# YOUR GOAL:
Every line containing the word "maintained" must be pulled from the records.

□ □ □

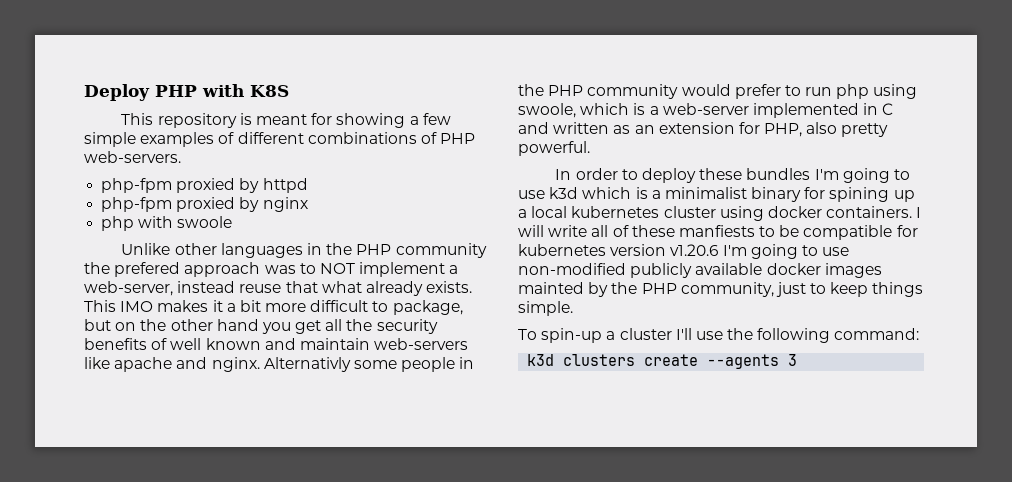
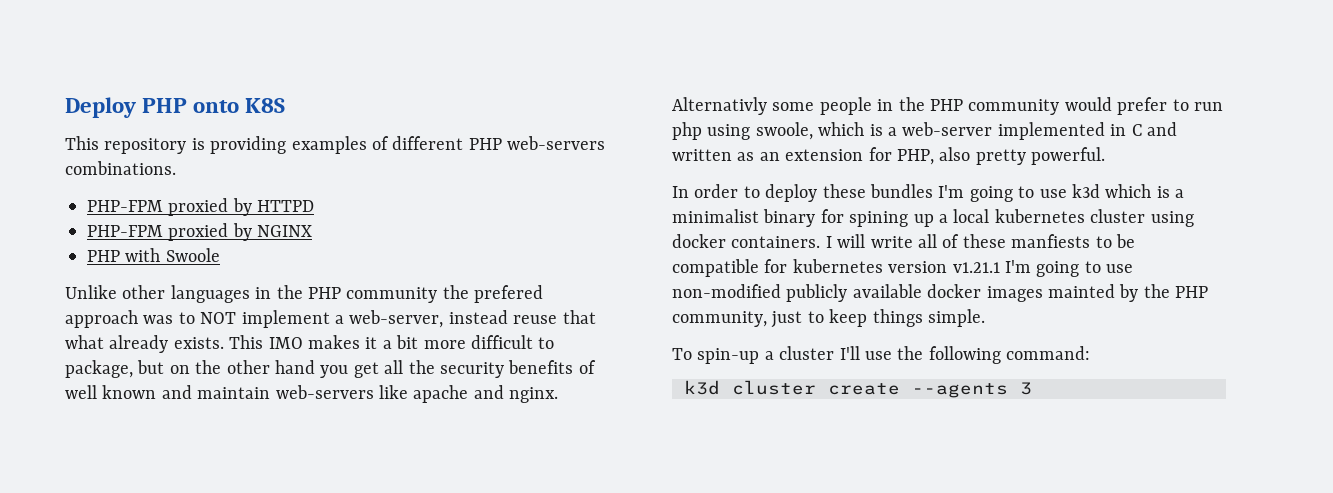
[202,84,244,97] with -> [193,100,240,113] onto
[256,113,451,128] [84,132,476,147] [84,151,181,163] [101,178,308,193] [101,197,308,212] [101,216,233,231] meant for showing a few simple examples of different combinations of PHP web-servers. // php-fpm proxied by httpd // php-fpm proxied by nginx // php with swoole -> [210,136,606,154] [65,161,176,175] [87,198,315,216] [87,223,313,241] [87,248,220,262] providing examples of different PHP web-servers combinations. // PHP-FPM proxied by HTTPD // PHP-FPM proxied by NGINX // PHP with Swoole
[670,244,719,256] v1.20.6 -> [952,262,1000,273] v1.21.1
[563,354,636,366] clusters -> [732,380,816,395] cluster

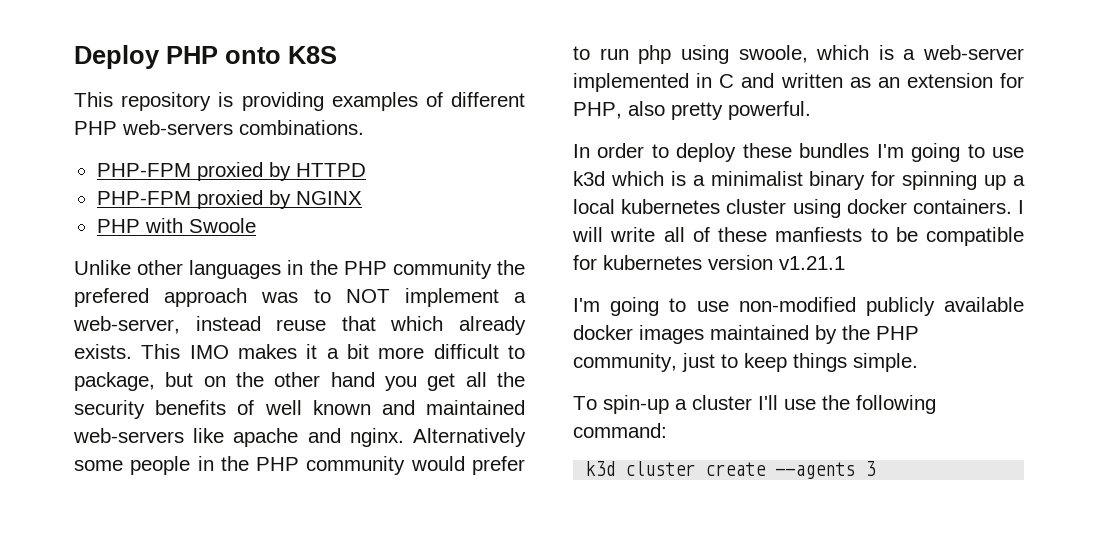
[65,335,104,349] what -> [390,316,444,331] which
[197,387,271,399] maintain -> [426,400,525,415] maintained
[672,97,767,115] Alternativly -> [412,428,526,447] Alternatively
[849,211,909,227] spining -> [902,171,978,190] spinning
(1000, 267) none -> (845, 263) //
[1048,284,1115,298] mainted -> [710,325,809,340] maintained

□ □ □

# RESULT:
[197,387,271,399] maintain -> [426,400,525,415] maintained
[1048,284,1115,298] mainted -> [710,325,809,340] maintained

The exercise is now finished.